━━━━━ INPUT

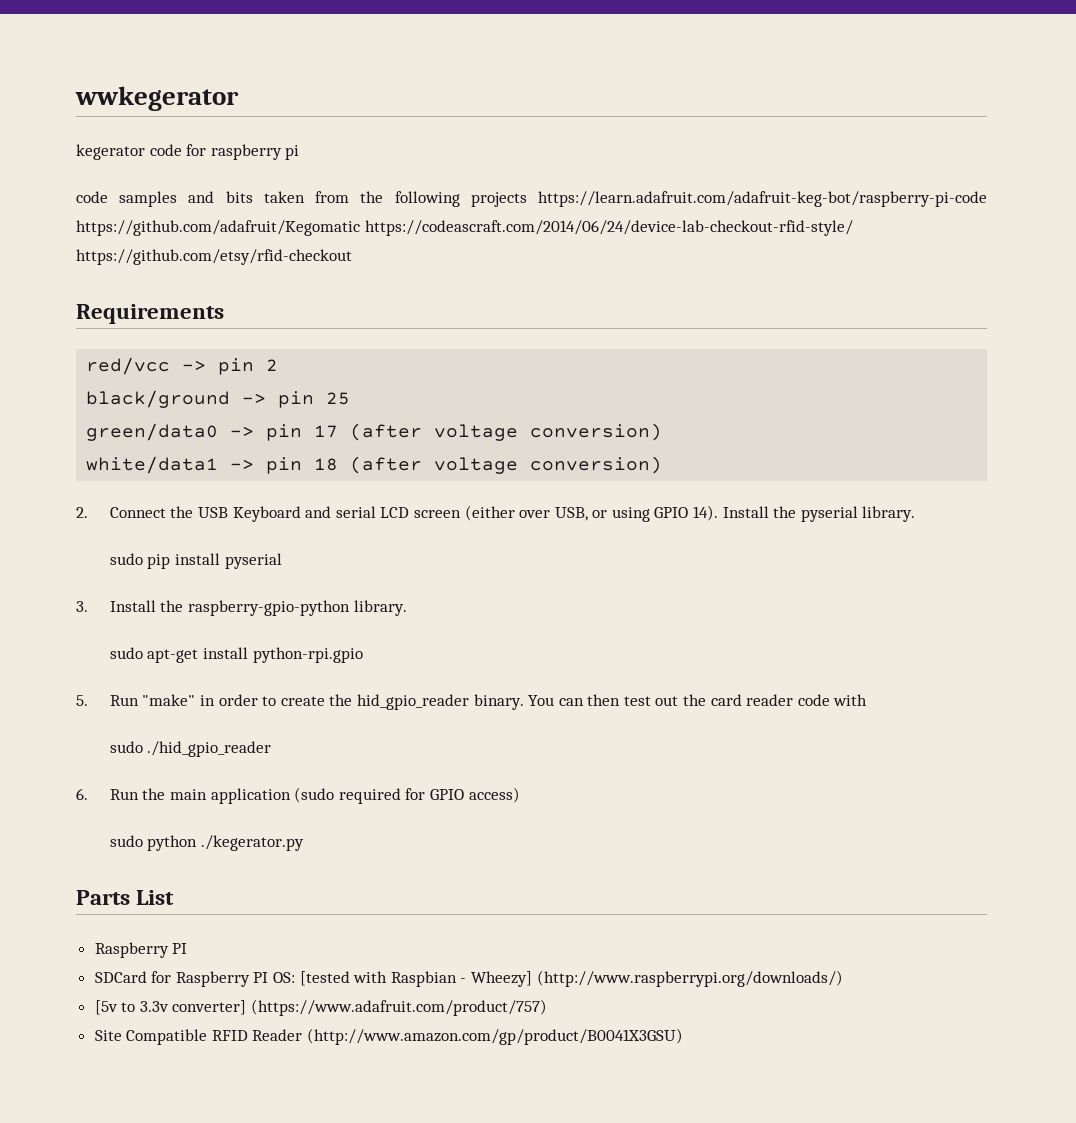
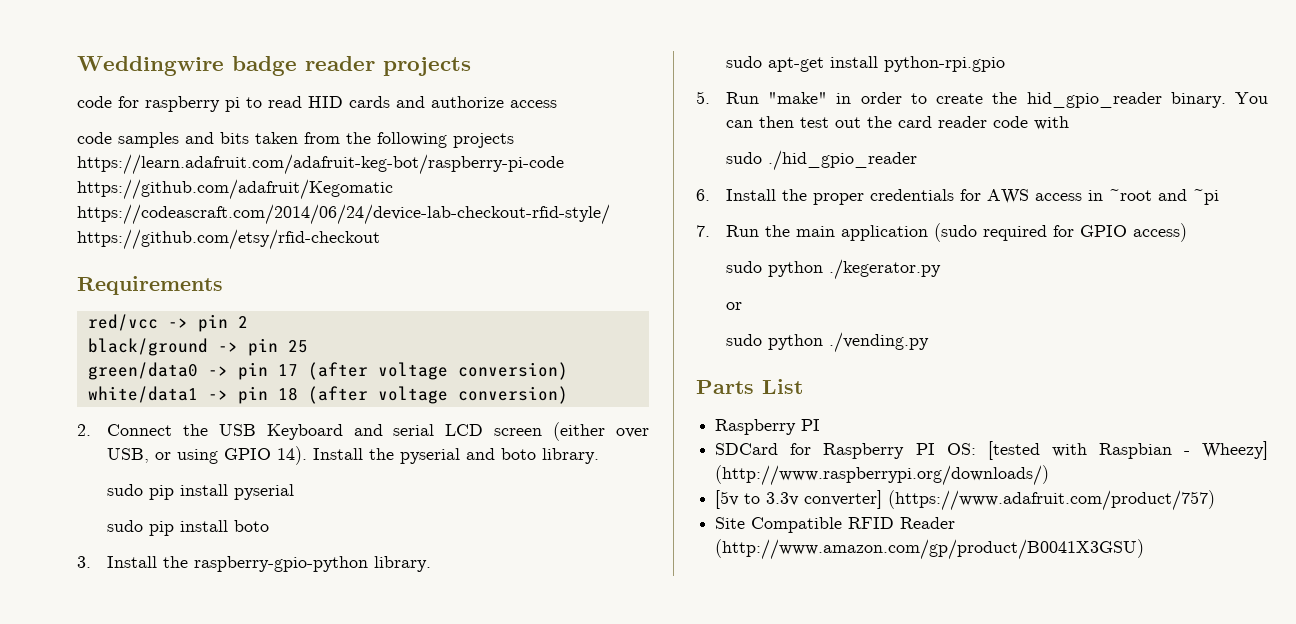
[75,86,239,111] [76,144,145,160] wwkegerator // kegerator -> [77,56,471,76] Weddingwire badge reader projects //
(300, 152) none -> [246,96,557,108] to read HID cards and authorize access
(858, 514) none -> [465,448,536,460] and boto
(282, 561) none -> [106,520,269,536] // sudo pip install boto
(88, 794) none -> [725,189,1219,205] [696,225,710,237] Install the proper credentials for AWS access in ~root and ~pi // 7.
(304, 843) none -> [725,302,742,310] [725,332,929,353] // or // sudo python ./vending.py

━━━━━━━━━━

EXERCISE — Search the data above for the word "access", then gather each line in which it appears.

WRITTEN REPLY —
(300, 152) none -> [246,96,557,108] to read HID cards and authorize access
(88, 794) none -> [725,189,1219,205] [696,225,710,237] Install the proper credentials for AWS access in ~root and ~pi // 7.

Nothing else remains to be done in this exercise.